== Source material

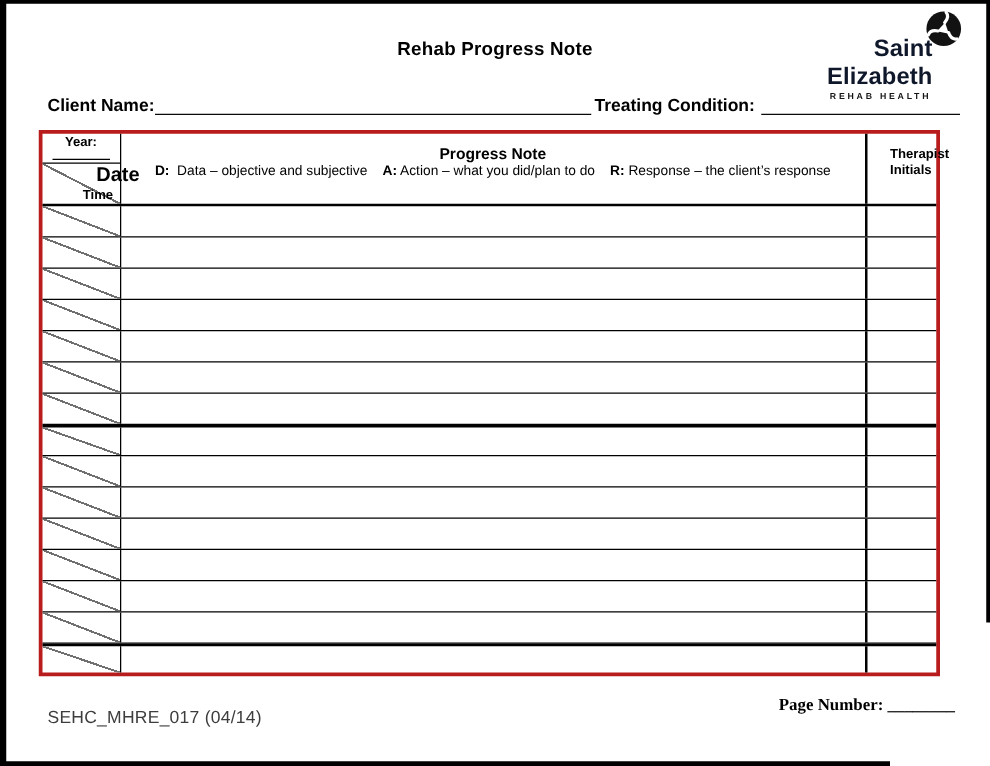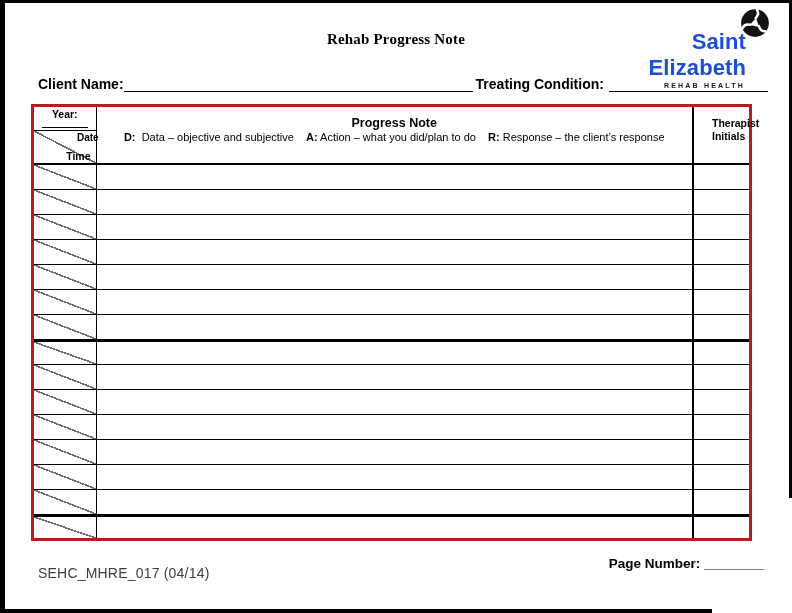--- a/index.html
+++ b/index.html
@@ -15,26 +15,26 @@
   }
   
   .edge { position: absolute; background: #000; }
   .edge-top    { left: 0; top: 0; width: 792px; height: 3px; }
   .edge-left   { left: 0; top: 0; width: 5px; height: 613px; }
   .edge-right  { right: 0; top: 0; width: 3px; height: 498px; }
   .edge-bottom { left: 0; bottom: 0; width: 712px; height: 4px; }
 
   .doc-title {
     position: absolute; left: 0; right: 0; top: 31px;
-    text-align: center; font-size: 15px; font-weight: bold; letter-spacing: 0.2px; font-family: Liberation Serif, serif;
+    text-align: center; font-size: 15px; font-weight: bold; letter-spacing: 0.2px;
   }
 
   .logo { position: absolute; top: 8px; right: 22px; width: 132px; text-align: right; }
   .logo-icon { position: absolute; top: 0; right: 0; width: 30px; height: 30px; }
-  .logo-name { margin-top: 21px; padding-right: 24px; font-size: 22px; font-weight: 600; color: #1d4ed8; letter-spacing: 0.1px; }
+  .logo-name { margin-top: 21px; padding-right: 24px; font-size: 19px; font-weight: 600; color: #0f172a; letter-spacing: 0.1px; }
   .logo-tagline { margin-top: 1px; padding-right: 25px; font-size: 7px; font-weight: bold; letter-spacing: 2.2px; color: #161616; }
 
   .client-row {
     position: absolute; left: 38px; right: 24px; top: 77px;
     display: flex; align-items: flex-end;
     font-size: 14px; font-weight: bold; line-height: 15px; white-space: nowrap;
   }
   .blank-line { border-bottom: 1.5px solid #0a0a0a; height: 14px; }
   .line-client { width: 349px; }
   .line-cond { flex: 1; margin-left: 5px; }
@@ -51,21 +51,21 @@
 
   .year-cell { height: 24px; border-bottom: 1.6px solid #000; text-align: center; padding-top: 2px; }
   .year-label { font-size: 10.5px; font-weight: bold; line-height: 11px; }
   .year-line { width: 46px; margin: 7px auto 0; border-bottom: 1.6px solid #000; height: 0; }
   .datetime-cell { flex: 1; position: relative; }
   .diag {
     background-image: linear-gradient(to right top,
       transparent calc(50% - 0.8px), #6f6f6f calc(50% - 0.8px),
       #6f6f6f calc(50% + 0.8px), transparent calc(50% + 0.8px));
   }
-  .date-label { position: absolute; top: 1px; left: 3px; font-size: 10px; font-weight: bold; padding-left: 40px; }
+  .date-label { position: absolute; top: 1px; left: 3px; font-size: 16px; font-weight: bold; padding-left: 40px; }
   .time-label { position: absolute; bottom: 1px; right: 5px; font-size: 10.5px; font-weight: bold; }
 
   .note-head { text-align: center; padding-top: 9px; }
   .note-title { font-size: 12.5px; font-weight: bold; }
   .note-legend { font-size: 11px; margin-top: 1px; }
   .legend-key { font-weight: bold; }
   .legend-group { margin-left: 9px; }
   .legend-group:first-child { margin-left: 0; }
 
   .init-head { text-align: center; padding: 10px 18px 0; font-size: 10.5px; font-weight: bold; line-height: 13px; }
@@ -77,21 +77,21 @@
   .cell-date { width: 62.5px; flex: none; border-right: 1.5px solid #000; }
   .cell-note { flex: 1; border-right: 2.5px solid #000; }
   .cell-init { width: 55px; flex: none; }
 
   .footer-code {
     position: absolute; left: 38px; top: 565px;
     font-size: 14px; color: #3d3d3d; letter-spacing: 0.2px;
   }
   .footer-page {
     position: absolute; right: 28px; top: 556px;
-    font-family: Liberation Sans, sans-serif; font-size: 13.5px; font-weight: bold;
+    font-family: Liberation Serif, serif; font-size: 13.5px; font-weight: bold;
     white-space: nowrap;
   }
 </style>
 </head>
 <body>
 
 <div class="page">
 
   <div class="edge edge-top"></div>
   <div class="edge edge-left"></div>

====

**Exercise directions:** If a line falls between the first line of the records above and the line containing "24px; font-size: 19px;", inclusive, retype it exactly; leave pictures out.

**Completed task:**
--- a/index.html
+++ b/index.html
@@ -15,26 +15,26 @@
   }
   
   .edge { position: absolute; background: #000; }
   .edge-top    { left: 0; top: 0; width: 792px; height: 3px; }
   .edge-left   { left: 0; top: 0; width: 5px; height: 613px; }
   .edge-right  { right: 0; top: 0; width: 3px; height: 498px; }
   .edge-bottom { left: 0; bottom: 0; width: 712px; height: 4px; }
 
   .doc-title {
     position: absolute; left: 0; right: 0; top: 31px;
-    text-align: center; font-size: 15px; font-weight: bold; letter-spacing: 0.2px; font-family: Liberation Serif, serif;
+    text-align: center; font-size: 15px; font-weight: bold; letter-spacing: 0.2px;
   }
 
   .logo { position: absolute; top: 8px; right: 22px; width: 132px; text-align: right; }
   .logo-icon { position: absolute; top: 0; right: 0; width: 30px; height: 30px; }
-  .logo-name { margin-top: 21px; padding-right: 24px; font-size: 22px; font-weight: 600; color: #1d4ed8; letter-spacing: 0.1px; }
+  .logo-name { margin-top: 21px; padding-right: 24px; font-size: 19px; font-weight: 600; color: #0f172a; letter-spacing: 0.1px; }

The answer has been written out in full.